Wenn er da aufkam, war es aus mit ihm.
Nachdem er tief Luft geholt hatte, packte Seven die Kante des Balkons mit beiden Händen und zog sich nach oben. Seine Arme schmerzten, denn um auf das Hyde-Park-Anwesen zu gelangen, war er bereits über einen fünf Meter hohen Zaun geklettert, um anschließend auch noch die Fassade des Hauses zu erklimmen. Und das hatte verdammt hohe Stockwerke.
»Wofür zum Teufel brauchen reiche Leute solche großen Häuser?«, murmelte er mit zusammengebissenen Zähnen. Klar, wenn er mehrere Millionen Pfund besäße, würde er sich wahrscheinlich ein Haus kaufen, das zwanzigmal so groß wäre wie das hier – und zwar einfach, weil er es könnte.
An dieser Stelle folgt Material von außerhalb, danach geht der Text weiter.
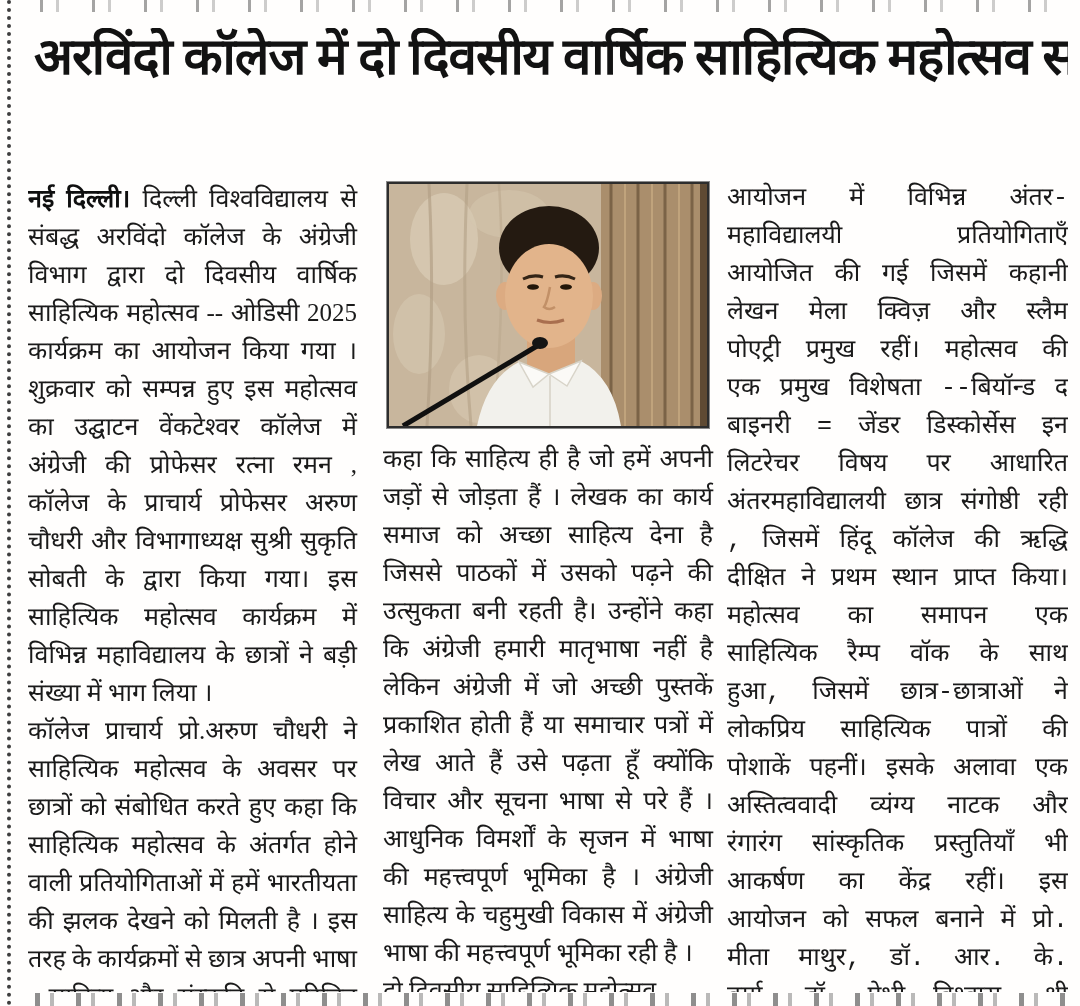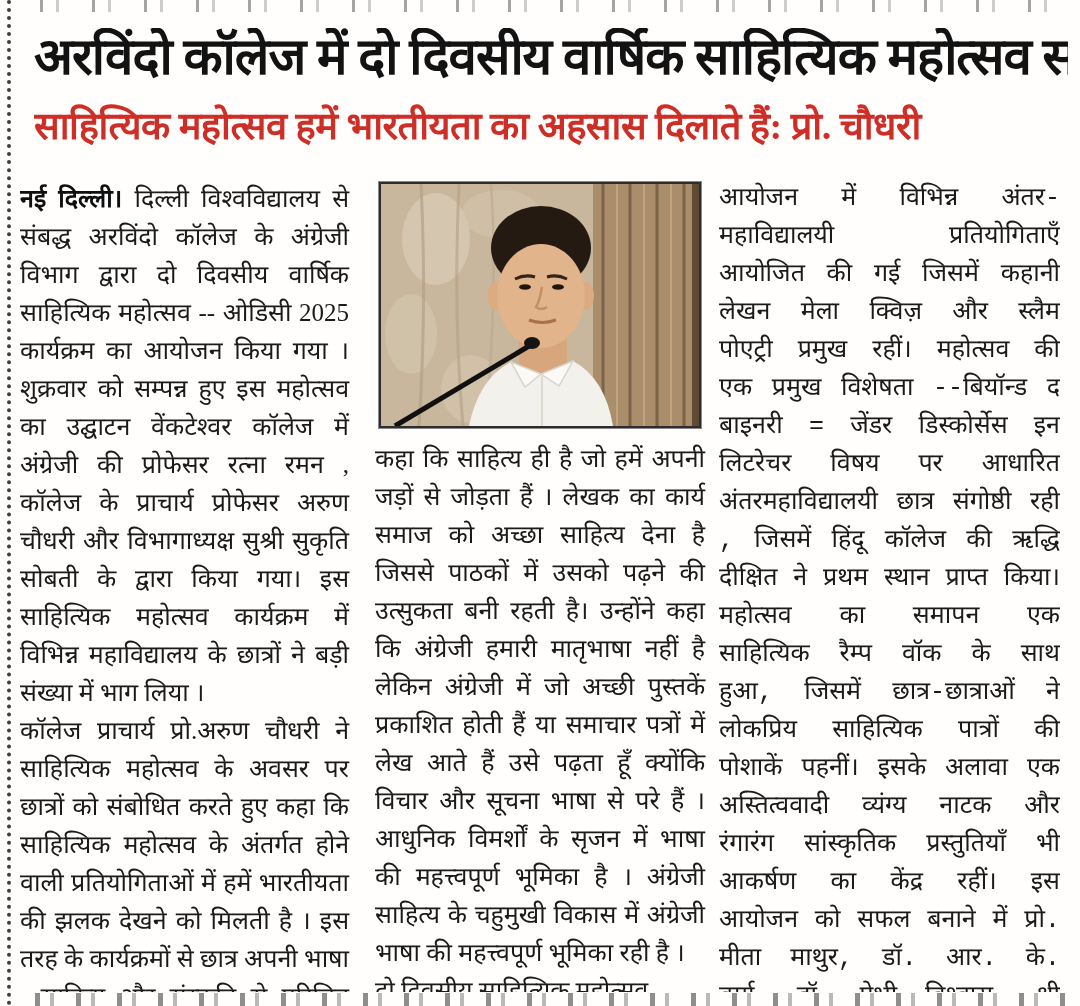--- a/index.html
+++ b/index.html
@@ -39,21 +39,21 @@
     position:absolute;top:28px;left:34px;width:1034px;margin:0;
     font-size:51px;font-weight:bold;color:#121212;
     letter-spacing:-1px;line-height:1.15;white-space:nowrap;overflow:hidden;
   }
   .subheadline{
     position:absolute;top:104px;left:34px;width:1034px;margin:0;
     font-size:38px;font-weight:bold;color:#cf2e27;
     letter-spacing:-0.5px;line-height:1.2;white-space:nowrap;overflow:hidden;
   }
   .cols{
-    position:absolute;top:180px;left:20px;width:1040px;height:812px;
+    position:absolute;top:180px;left:28px;width:1040px;height:812px;
     display:flex;gap:14px;overflow:hidden;
   }
   .col{
     text-align:justify;font-size:25px;line-height:38px;color:#1a1a1a;
   }
   .col p{margin:0;}
   .col-1{width:333px;}
   .col-2{width:334px;margin-left:12px;}
   .col-3{width:345px;font-family:Liberation Mono, monospace;}
   .dateline{font-weight:bold;color:#0f0f0f;}
@@ -66,21 +66,20 @@
 </style>
 </head>
 <body>
 
 <div class="page">
 
   <div class="left-rule"></div>
   <div class="strip top"></div>
 
   <h1 class="headline">अरविंदो कॉलेज में दो दिवसीय वार्षिक साहित्यिक महोत्सव सम्पन्न</h1>
-  <h2 class="subheadline">साहित्यिक महोत्सव हमें भारतीयता का अहसास दिलाते हैं:  प्रो. चौधरी</h2>
 
   <div class="cols">
 
     <div class="col col-1">
       <p><span class="dateline">नई दिल्ली।</span> <span>दिल्ली विश्वविद्यालय से संबद्ध अरविंदो कॉलेज के अंग्रेजी विभाग द्वारा दो दिवसीय वार्षिक साहित्यिक महोत्सव -- ओडिसी 2025 कार्यक्रम का आयोजन किया गया । शुक्रवार को सम्पन्न हुए इस महोत्सव का उद्घाटन वेंकटेश्वर कॉलेज में अंग्रेजी की प्रोफेसर रत्ना रमन , कॉलेज के प्राचार्य प्रोफेसर अरुण चौधरी और विभागाध्यक्ष सुश्री सुकृति सोबती के द्वारा किया गया। इस साहित्यिक महोत्सव कार्यक्रम में विभिन्न महाविद्यालय के छात्रों ने बड़ी संख्या में भाग लिया ।</span></p>
       <p>कॉलेज प्राचार्य प्रो.अरुण चौधरी ने साहित्यिक महोत्सव के अवसर पर छात्रों को संबोधित करते हुए कहा कि साहित्यिक महोत्सव के अंतर्गत होने वाली प्रतियोगिताओं में हमें भारतीयता की झलक देखने को मिलती है । इस तरह के कार्यक्रमों से छात्र अपनी भाषा , साहित्य और संस्कृति से परिचित होते हैं । उन्होंने</p>
     </div>
 
     <div class="col col-2">
       <figure class="photo">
Der Balkon war klein und hatte eine schmiedeeiserne Brüstung, die wie ein Rosenstrauch gearbeitet und weiß angestrichen war, um farblich zur Fassade des Hauses zu passen. Nachdem Seven auf den Balkon geklettert war, kauerte er sich in eine dunkle Ecke, um wieder zu Atem zu kommen. Er schob die Ärmel seines T-Shirts hoch und fuhr sich durch das zerzauste schwarze Haar. Dann vergewisserte er sich, dass seine Worker Boots fest zugeschnürt waren – offene Schnürsenkel hatten schon so manchen Speicherchip-Dieb ins Verderben gestürzt – und dass die Enden der Hosenbeine in den Schuhen steckten.
Hinter der Glastür, die auf den Balkon führte, war alles dunkel. Seven versuchte, durch die Gardinen zu spähen, die vor die Tür gezogen waren, konnte jedoch lediglich erkennen, dass dahinter ein hohes, geräumiges Zimmer lag.
Seven ließ mehrere Minuten verstreichen und wartete ab.
In der Dunkelheit, die ihn umgab, raschelten Blätter. Irgendwo in der Nähe schrie eine Eule und durch die Büsche huschten Kaninchen. Ansonsten war alles still. Das Anwesen lag auf dem riesigen Gelände, das früher einmal der Hyde Park gewesen war. Über das ganze Areal waren nur fünf Häuser verteilt. Zu dieser späten Stunde waren selbst das ständige Brausen des Verkehrs und der Baulärm in der Stadt verstummt und einer tiefen Stille gewichen.
Seven hatte dieses Haus so lange beobachtet, dass er den Tagesrhythmus seiner Bewohner bestens kannte. Inzwischen mussten alle im Bett sein, auch die Dienstboten. Trotzdem konnte man nie hundertprozentig sicher sein und Vorsicht war besser als Nachsicht. Seven hielt nämlich nicht unbedingt etwas davon, erwischt und zum Tode verurteilt zu werden.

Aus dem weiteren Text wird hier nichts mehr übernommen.